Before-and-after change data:
-----

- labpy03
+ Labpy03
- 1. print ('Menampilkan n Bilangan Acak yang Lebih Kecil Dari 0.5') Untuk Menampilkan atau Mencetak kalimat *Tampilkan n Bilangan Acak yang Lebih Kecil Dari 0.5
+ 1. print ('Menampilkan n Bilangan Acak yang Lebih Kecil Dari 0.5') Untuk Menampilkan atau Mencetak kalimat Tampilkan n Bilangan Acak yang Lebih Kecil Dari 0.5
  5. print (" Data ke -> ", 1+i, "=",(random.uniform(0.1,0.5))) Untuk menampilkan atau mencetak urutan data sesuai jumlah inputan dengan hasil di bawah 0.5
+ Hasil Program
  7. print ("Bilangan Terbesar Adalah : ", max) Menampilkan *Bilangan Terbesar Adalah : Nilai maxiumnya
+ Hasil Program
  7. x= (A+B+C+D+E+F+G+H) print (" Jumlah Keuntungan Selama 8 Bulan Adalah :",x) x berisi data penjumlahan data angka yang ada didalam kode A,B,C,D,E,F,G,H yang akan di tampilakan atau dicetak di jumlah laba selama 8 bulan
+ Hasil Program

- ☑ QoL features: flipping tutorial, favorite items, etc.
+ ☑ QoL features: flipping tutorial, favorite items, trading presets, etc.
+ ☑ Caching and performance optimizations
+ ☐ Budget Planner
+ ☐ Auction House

-----

Where does the word "Tampilkan" occur in the data? Copy every line that has it.

- 1. print ('Menampilkan n Bilangan Acak yang Lebih Kecil Dari 0.5') Untuk Menampilkan atau Mencetak kalimat *Tampilkan n Bilangan Acak yang Lebih Kecil Dari 0.5
+ 1. print ('Menampilkan n Bilangan Acak yang Lebih Kecil Dari 0.5') Untuk Menampilkan atau Mencetak kalimat Tampilkan n Bilangan Acak yang Lebih Kecil Dari 0.5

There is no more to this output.